▶ _ACTION ITEM_
Although the entries contain pictures, copy only their text, exactly as written.
##########
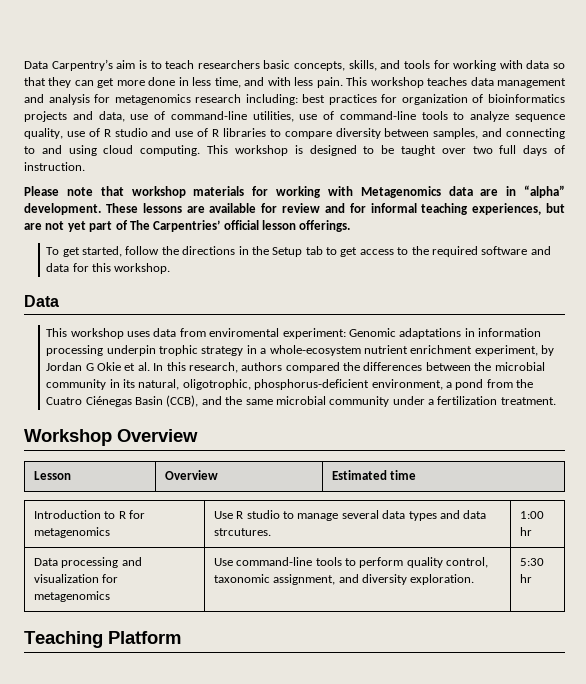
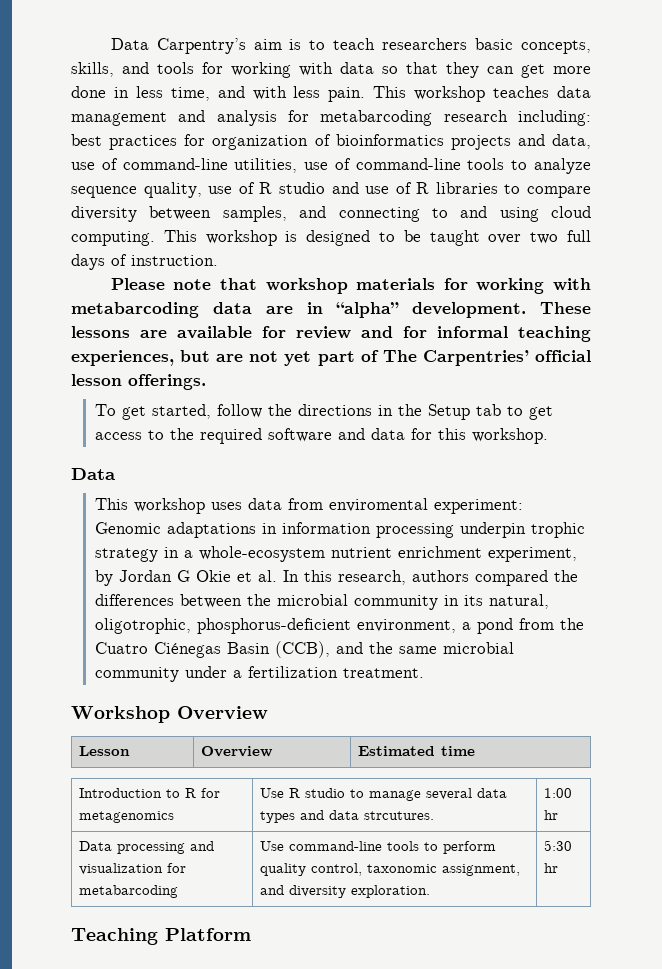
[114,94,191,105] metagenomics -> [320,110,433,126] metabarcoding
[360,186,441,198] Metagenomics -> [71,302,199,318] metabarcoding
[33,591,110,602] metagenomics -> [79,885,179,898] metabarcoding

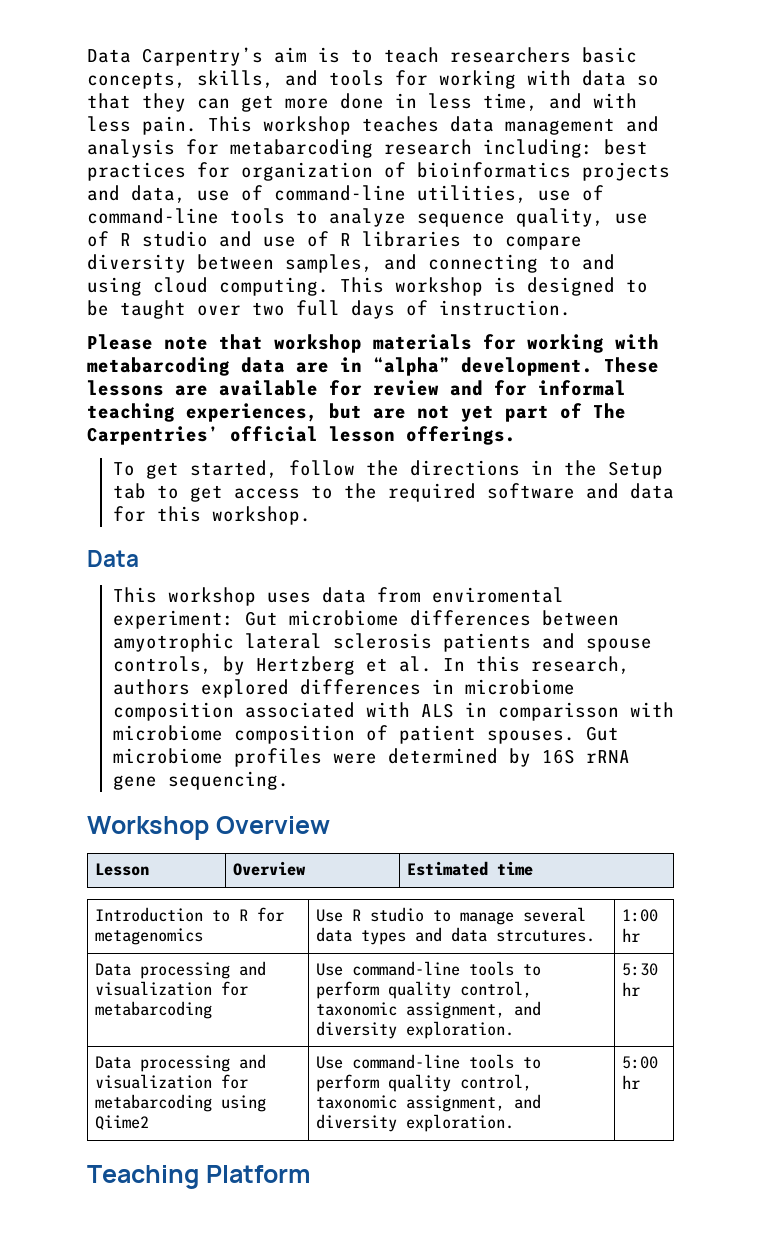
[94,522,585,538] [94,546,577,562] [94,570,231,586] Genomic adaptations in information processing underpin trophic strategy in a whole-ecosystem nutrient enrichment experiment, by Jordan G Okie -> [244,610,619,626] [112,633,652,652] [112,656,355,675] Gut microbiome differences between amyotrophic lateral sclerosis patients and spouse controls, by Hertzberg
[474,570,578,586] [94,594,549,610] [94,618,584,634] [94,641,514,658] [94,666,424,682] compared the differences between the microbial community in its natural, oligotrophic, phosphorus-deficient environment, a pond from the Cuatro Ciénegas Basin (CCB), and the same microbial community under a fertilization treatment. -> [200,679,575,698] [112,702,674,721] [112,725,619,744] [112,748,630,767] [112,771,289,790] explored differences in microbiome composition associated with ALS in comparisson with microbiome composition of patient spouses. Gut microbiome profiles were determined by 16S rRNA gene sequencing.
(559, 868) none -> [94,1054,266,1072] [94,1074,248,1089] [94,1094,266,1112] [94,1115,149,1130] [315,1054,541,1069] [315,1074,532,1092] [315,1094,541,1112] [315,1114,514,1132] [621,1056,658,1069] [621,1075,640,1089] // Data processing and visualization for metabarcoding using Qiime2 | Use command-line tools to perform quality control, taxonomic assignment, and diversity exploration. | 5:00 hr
##########
▶ _EXPECTED ANSWER_
[114,94,191,105] metagenomics -> [320,110,433,126] metabarcoding
[360,186,441,198] Metagenomics -> [71,302,199,318] metabarcoding
[33,591,110,602] metagenomics -> [79,885,179,898] metabarcoding

[94,522,585,538] [94,546,577,562] [94,570,231,586] Genomic adaptations in information processing underpin trophic strategy in a whole-ecosystem nutrient enrichment experiment, by Jordan G Okie -> [244,610,619,626] [112,633,652,652] [112,656,355,675] Gut microbiome differences between amyotrophic lateral sclerosis patients and spouse controls, by Hertzberg
[474,570,578,586] [94,594,549,610] [94,618,584,634] [94,641,514,658] [94,666,424,682] compared the differences between the microbial community in its natural, oligotrophic, phosphorus-deficient environment, a pond from the Cuatro Ciénegas Basin (CCB), and the same microbial community under a fertilization treatment. -> [200,679,575,698] [112,702,674,721] [112,725,619,744] [112,748,630,767] [112,771,289,790] explored differences in microbiome composition associated with ALS in comparisson with microbiome composition of patient spouses. Gut microbiome profiles were determined by 16S rRNA gene sequencing.
(559, 868) none -> [94,1054,266,1072] [94,1074,248,1089] [94,1094,266,1112] [94,1115,149,1130] [315,1054,541,1069] [315,1074,532,1092] [315,1094,541,1112] [315,1114,514,1132] [621,1056,658,1069] [621,1075,640,1089] // Data processing and visualization for metabarcoding using Qiime2 | Use command-line tools to perform quality control, taxonomic assignment, and diversity exploration. | 5:00 hr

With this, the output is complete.